Narrative in gameplay is something people seem to have a lot of trouble with. Now, here’s the thing: it is DEATHLY important for your GM (if you’re still using one of those outmoded devices) to have everyone use narrative in your gameplay. That means YOU have control of the setting. Say you’re playing some (presumably exploratory thematic) sword and sorcery type of game, and the GM has told you there’s a castle corridor with a guard at the end. Now, in a game for the “normals”, you might be constrained as to what is in that hallway by the limits or boundaries of the game. But using narrative, you can describe ANYTHING! You don’t have to sneak up on that guard and brain him with your club—you can have the floor be rotten and fall out underneath him, have him undergo a flashback to childhood abuse and collapse in a sobbing heap, or even decide that a falling sperm whale crushes him! That’s the sort of serious flexibility that your mundane “mainstream” gaming just can’t deliver! Remember though, eventually bring everything around to dealing with some sort of childhood trauma. I love to explore issues like that and then include all the details on my online actual play threads.

3 Comments:

Blogger Zweihander said...

As a daily reader, and avid disciple of your site, I understand where you're going with this, but I cannot help but disagree.
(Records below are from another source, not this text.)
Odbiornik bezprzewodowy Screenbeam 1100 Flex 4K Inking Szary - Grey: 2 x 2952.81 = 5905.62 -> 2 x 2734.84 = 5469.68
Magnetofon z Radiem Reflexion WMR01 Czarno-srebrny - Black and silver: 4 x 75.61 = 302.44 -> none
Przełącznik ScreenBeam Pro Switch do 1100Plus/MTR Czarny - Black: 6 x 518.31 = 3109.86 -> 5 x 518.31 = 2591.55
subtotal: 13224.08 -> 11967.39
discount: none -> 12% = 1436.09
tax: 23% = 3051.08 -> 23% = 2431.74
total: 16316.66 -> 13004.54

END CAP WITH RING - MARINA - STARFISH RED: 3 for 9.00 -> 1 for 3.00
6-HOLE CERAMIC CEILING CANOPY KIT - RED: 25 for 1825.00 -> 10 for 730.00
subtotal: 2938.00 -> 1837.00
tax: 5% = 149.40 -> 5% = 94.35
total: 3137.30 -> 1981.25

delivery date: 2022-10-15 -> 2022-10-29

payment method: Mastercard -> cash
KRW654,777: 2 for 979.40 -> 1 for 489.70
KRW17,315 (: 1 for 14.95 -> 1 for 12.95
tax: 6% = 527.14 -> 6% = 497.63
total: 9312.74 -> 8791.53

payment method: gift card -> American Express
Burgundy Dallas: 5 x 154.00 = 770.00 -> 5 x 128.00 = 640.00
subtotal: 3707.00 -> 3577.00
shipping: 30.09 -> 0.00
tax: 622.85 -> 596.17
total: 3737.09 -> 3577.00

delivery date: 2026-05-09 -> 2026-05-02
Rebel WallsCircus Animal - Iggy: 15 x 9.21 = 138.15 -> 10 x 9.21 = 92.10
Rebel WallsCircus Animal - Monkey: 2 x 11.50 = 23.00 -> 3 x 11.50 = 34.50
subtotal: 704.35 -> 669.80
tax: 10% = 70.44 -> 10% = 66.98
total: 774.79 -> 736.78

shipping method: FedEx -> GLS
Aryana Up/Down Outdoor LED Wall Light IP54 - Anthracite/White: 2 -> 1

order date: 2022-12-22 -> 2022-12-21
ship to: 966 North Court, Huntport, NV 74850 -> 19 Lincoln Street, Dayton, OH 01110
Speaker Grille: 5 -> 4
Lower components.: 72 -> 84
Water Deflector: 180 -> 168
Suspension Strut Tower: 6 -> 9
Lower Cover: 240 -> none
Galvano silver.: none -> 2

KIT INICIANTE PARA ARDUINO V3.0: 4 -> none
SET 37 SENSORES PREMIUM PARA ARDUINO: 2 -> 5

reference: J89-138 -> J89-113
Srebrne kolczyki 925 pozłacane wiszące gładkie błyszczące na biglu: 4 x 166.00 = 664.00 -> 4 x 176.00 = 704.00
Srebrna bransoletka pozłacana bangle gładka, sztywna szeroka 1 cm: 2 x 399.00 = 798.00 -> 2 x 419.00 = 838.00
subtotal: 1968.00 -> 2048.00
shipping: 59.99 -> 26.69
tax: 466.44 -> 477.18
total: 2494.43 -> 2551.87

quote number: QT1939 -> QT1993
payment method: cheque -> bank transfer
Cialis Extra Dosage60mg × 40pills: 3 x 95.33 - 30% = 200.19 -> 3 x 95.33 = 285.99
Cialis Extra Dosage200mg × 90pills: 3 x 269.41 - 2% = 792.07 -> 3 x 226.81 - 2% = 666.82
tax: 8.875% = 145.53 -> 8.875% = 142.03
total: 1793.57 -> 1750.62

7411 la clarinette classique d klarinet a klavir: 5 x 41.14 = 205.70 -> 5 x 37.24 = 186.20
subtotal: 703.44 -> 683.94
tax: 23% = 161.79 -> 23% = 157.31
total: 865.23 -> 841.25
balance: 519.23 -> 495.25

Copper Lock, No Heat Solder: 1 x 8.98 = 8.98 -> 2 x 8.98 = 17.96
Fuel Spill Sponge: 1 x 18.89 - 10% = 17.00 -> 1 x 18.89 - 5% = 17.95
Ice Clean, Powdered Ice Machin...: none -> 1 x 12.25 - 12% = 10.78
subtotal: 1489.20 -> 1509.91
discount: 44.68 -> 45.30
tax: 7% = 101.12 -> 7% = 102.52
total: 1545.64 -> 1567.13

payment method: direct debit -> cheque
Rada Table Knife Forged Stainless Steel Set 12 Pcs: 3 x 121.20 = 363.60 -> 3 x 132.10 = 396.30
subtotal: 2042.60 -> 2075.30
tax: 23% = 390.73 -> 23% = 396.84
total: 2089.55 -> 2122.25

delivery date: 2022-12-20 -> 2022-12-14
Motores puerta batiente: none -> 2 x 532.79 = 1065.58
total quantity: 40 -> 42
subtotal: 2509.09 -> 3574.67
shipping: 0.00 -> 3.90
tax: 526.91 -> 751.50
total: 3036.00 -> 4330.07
Doesn't narrative work best when it fits the reality of the story? Deus ex machina maybe a legit tool for the lazy writer, but with a RPG group that has a collective of finely tuned and creative minds like mine, and I'm sure yours, an utterly fantastic denoument to a dramatic situation can be just as banal as making someone roll a lame skill check.

12:22 PM  
Anonymous Unscrambled Mage said...

Very wise insight re the value of childhood trauma. In my own youth, I played dozens of game-session of "Vampire: The Masquerade" and suffered considerably from its incoherency and outright cruel, teasing lies.

Today, when crafting an intensive theme-exploring story with my fellows, I can dig down deep and tap into that trauma, and spill forth with emotion and reality the likes of which leave me trembling, sometimes even sobbing on the shoulder of a friend.

8:08 PM  
Blogger Cornell Richardson said...

Zweihander: Where does this fit in to your early childhood issues?